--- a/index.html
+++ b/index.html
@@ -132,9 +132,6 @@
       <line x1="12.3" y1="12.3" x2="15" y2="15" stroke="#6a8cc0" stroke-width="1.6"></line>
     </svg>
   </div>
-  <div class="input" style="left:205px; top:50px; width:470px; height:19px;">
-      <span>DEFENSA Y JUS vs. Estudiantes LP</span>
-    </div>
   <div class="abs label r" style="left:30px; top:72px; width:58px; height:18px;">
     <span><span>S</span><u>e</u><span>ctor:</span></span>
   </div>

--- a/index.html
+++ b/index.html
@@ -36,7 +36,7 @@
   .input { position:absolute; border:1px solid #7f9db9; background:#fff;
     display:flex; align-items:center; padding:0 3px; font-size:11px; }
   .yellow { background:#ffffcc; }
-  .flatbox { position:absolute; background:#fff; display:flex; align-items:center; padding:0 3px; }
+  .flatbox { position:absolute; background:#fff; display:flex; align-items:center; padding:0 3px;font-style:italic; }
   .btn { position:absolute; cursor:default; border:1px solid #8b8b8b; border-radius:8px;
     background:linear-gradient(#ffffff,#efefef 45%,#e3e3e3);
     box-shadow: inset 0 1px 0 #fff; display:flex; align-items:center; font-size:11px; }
● ● ●
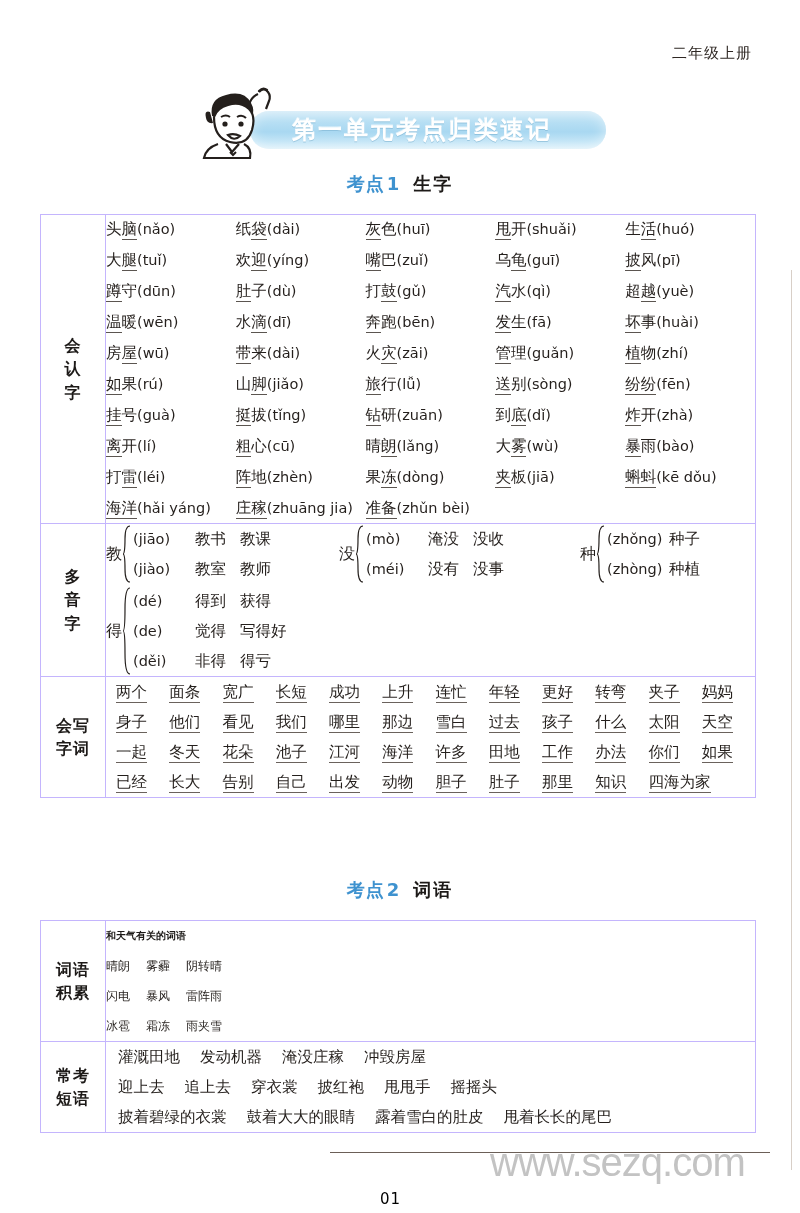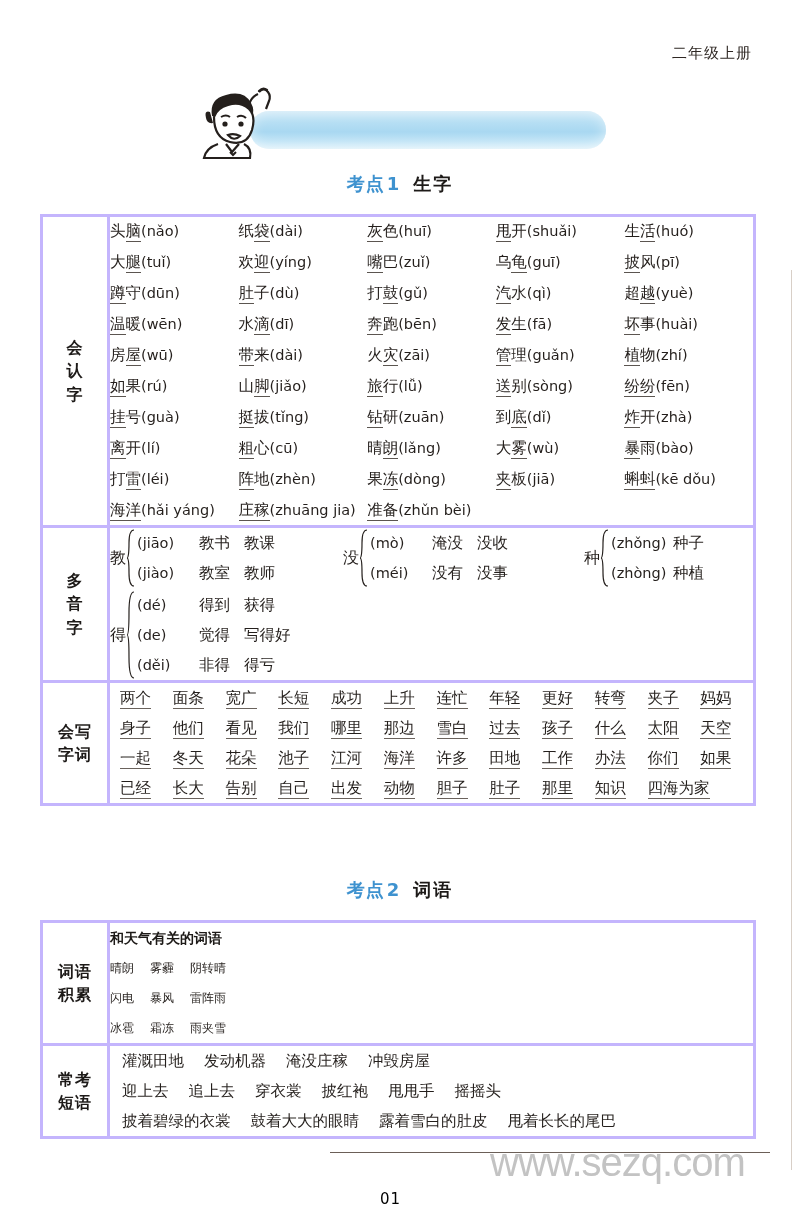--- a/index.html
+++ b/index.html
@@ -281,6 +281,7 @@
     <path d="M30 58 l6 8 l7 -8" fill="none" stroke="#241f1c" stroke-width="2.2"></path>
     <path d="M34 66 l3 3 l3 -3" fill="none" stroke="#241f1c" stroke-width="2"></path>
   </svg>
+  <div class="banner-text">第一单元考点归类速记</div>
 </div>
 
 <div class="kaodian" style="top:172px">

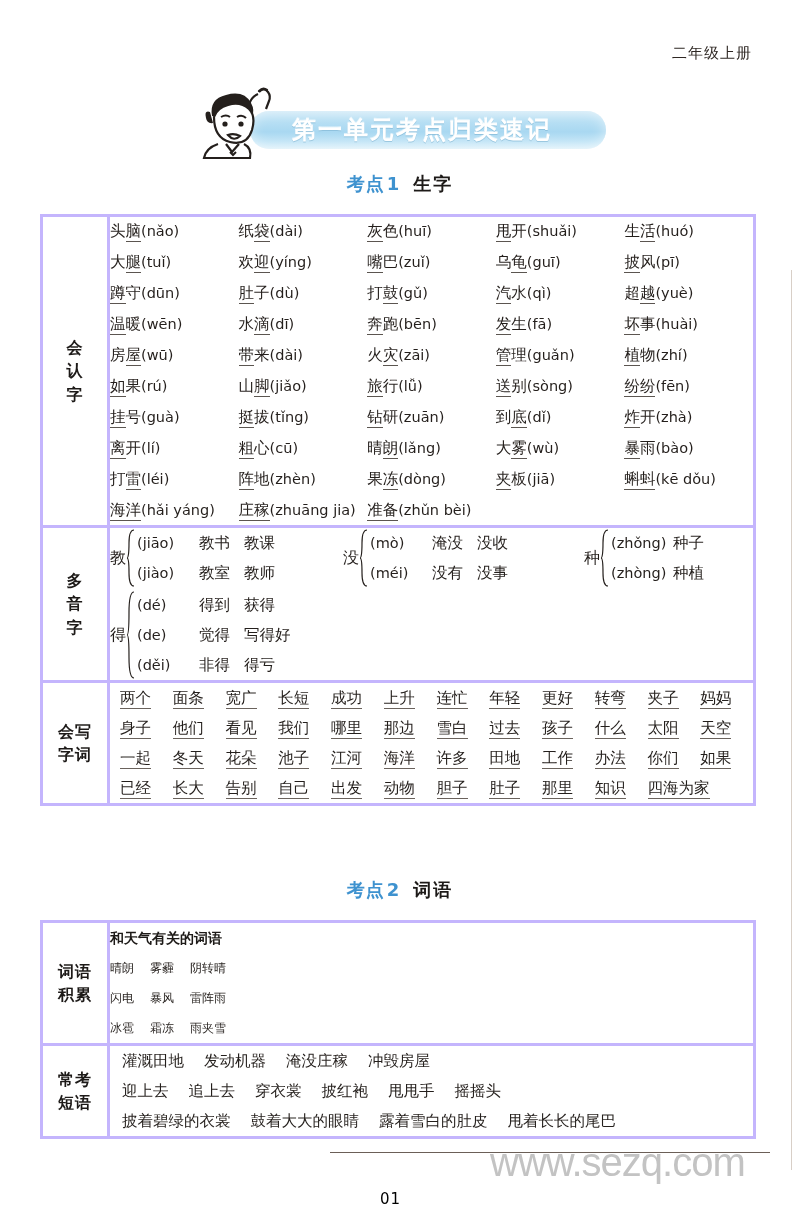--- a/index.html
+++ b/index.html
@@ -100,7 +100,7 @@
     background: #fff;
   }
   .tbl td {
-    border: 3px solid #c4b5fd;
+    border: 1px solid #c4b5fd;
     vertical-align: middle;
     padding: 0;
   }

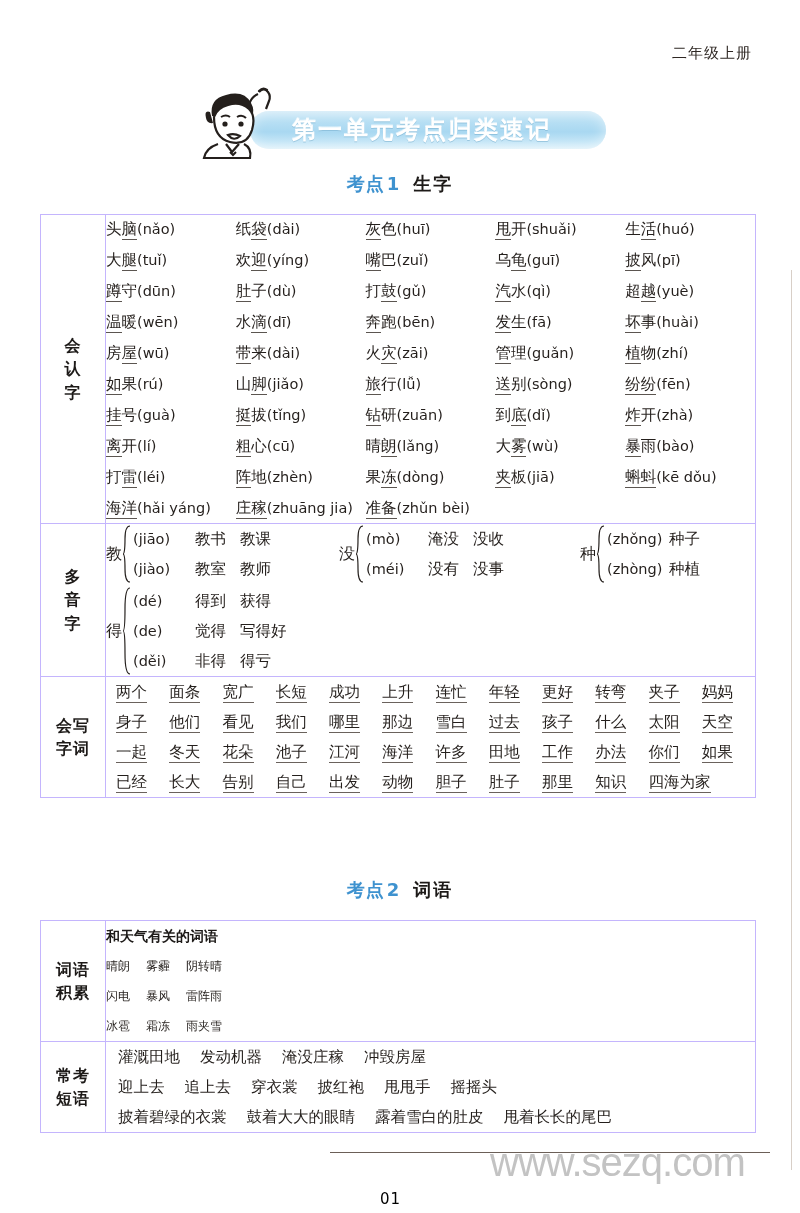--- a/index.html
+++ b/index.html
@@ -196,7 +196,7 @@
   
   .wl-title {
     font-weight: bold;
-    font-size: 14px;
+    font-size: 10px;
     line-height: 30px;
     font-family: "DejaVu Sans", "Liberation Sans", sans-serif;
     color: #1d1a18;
● ● ●
Find the word "left" in the entries, and copy every line it shows up in.

# Output:
-  <div class="input" style="left:205px; top:50px; width:470px; height:19px;">
   <div class="abs label r" style="left:30px; top:72px; width:58px; height:18px;">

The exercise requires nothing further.